*** EXCERPTED DATA Section Begins ***

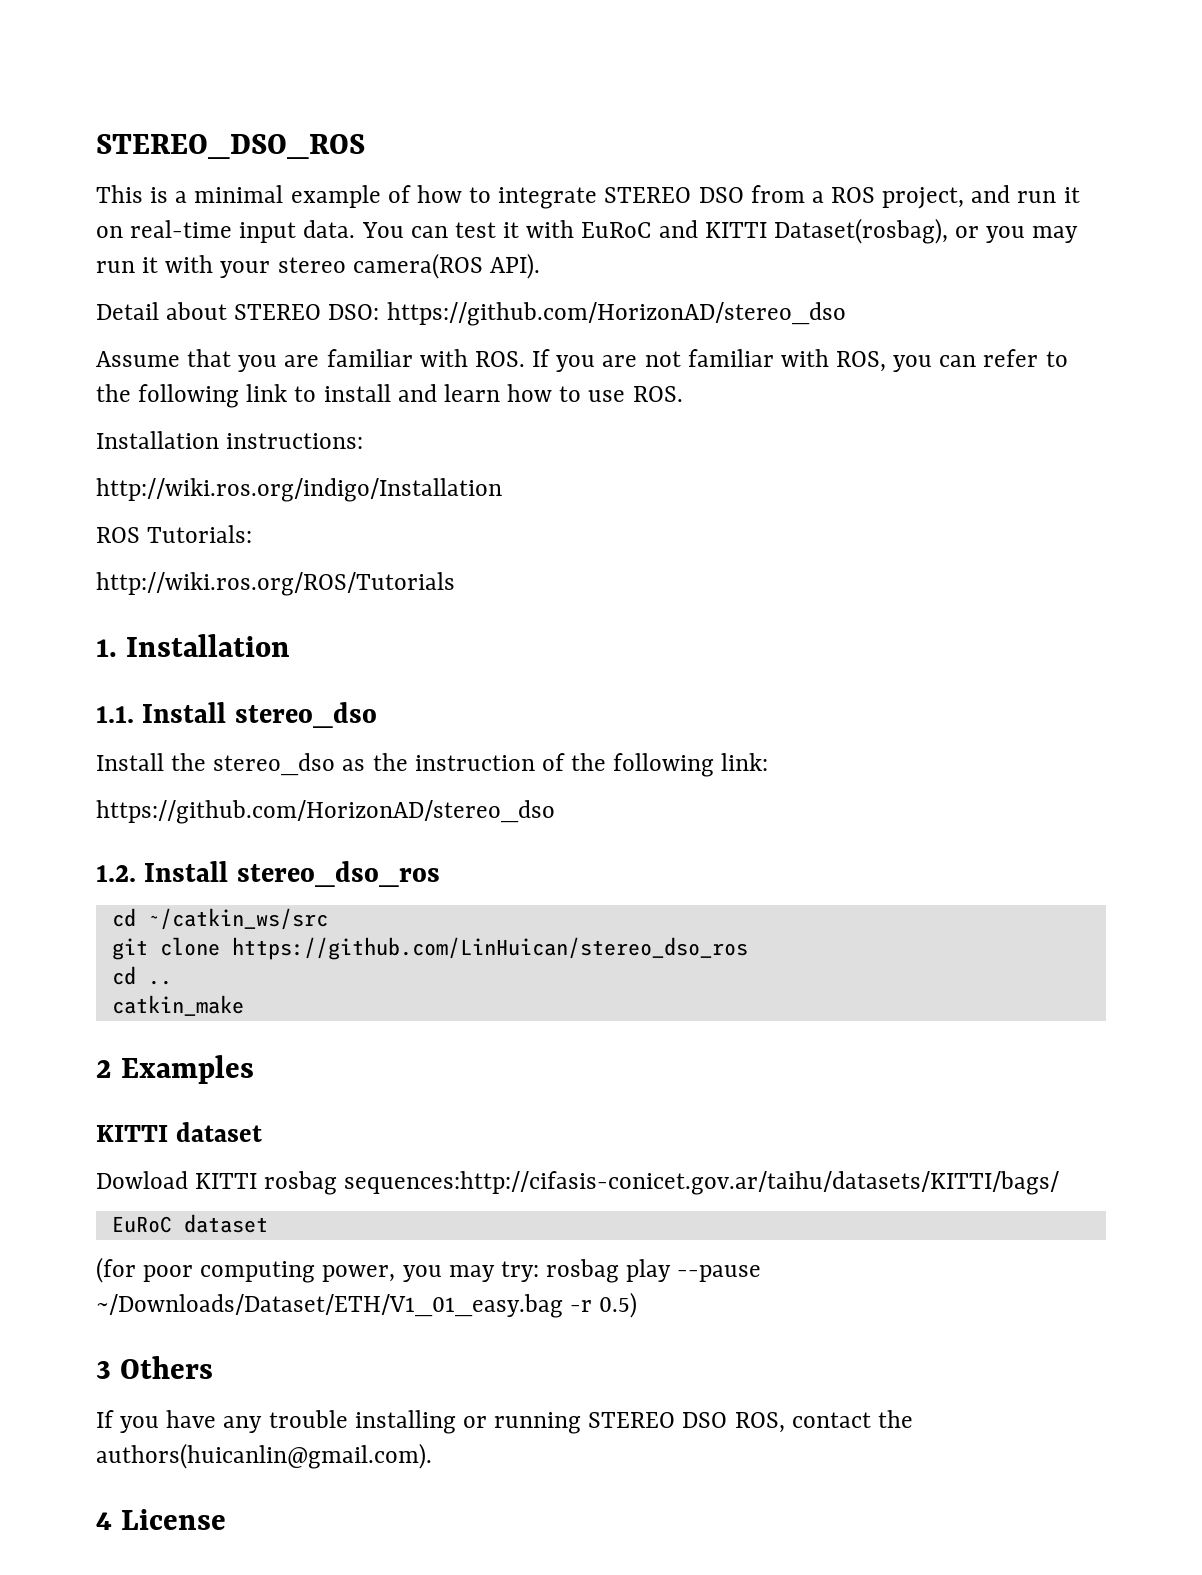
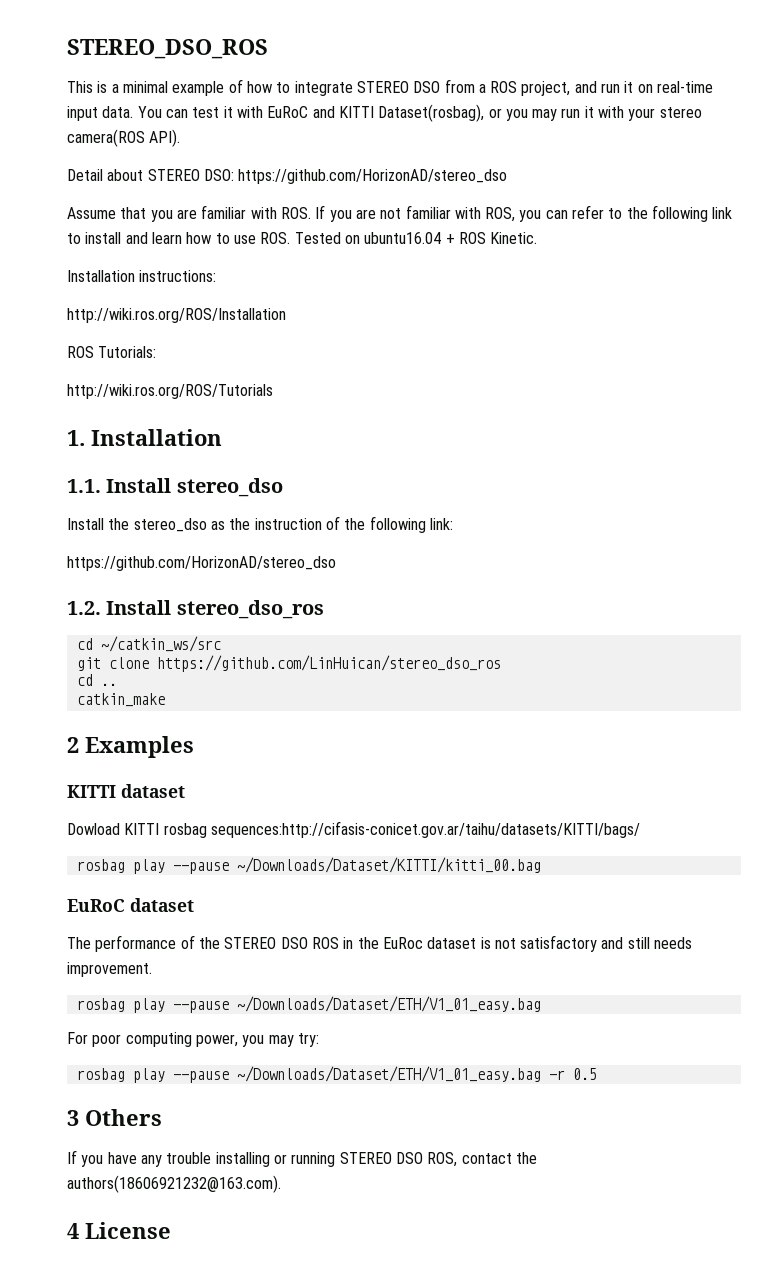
- Assume that you are familiar with ROS. If you are not familiar with ROS, you can refer to the following link to install and learn how to use ROS.
+ Assume that you are familiar with ROS. If you are not familiar with ROS, you can refer to the following link to install and learn how to use ROS. Tested on ubuntu16.04 + ROS Kinetic.
- http://wiki.ros.org/indigo/Installation
+ http://wiki.ros.org/ROS/Installation
+ rosbag play --pause ~/Downloads/Dataset/KITTI/kitti_00.bag
  EuRoC dataset
- (for poor computing power, you may try: rosbag play --pause ~/Downloads/Dataset/ETH/V1_01_easy.bag -r 0.5)
+ The performance of the STEREO DSO ROS in the EuRoc dataset is not satisfactory and still needs improvement.
+ rosbag play --pause ~/Downloads/Dataset/ETH/V1_01_easy.bag
+ For poor computing power, you may try:
+ rosbag play --pause ~/Downloads/Dataset/ETH/V1_01_easy.bag -r 0.5
- If you have any trouble installing or running STEREO DSO ROS, contact the authors(huicanlin@gmail.com).
+ If you have any trouble installing or running STEREO DSO ROS, contact the authors(18606921232@163.com).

*** EXCERPTED DATA Section Ends ***

-- DIRECTIONS FOR THIS TASK --
Every line that holds the word "power" should be copied from the records.

-- WRITTEN RESPONSE --
- (for poor computing power, you may try: rosbag play --pause ~/Downloads/Dataset/ETH/V1_01_easy.bag -r 0.5)
+ For poor computing power, you may try:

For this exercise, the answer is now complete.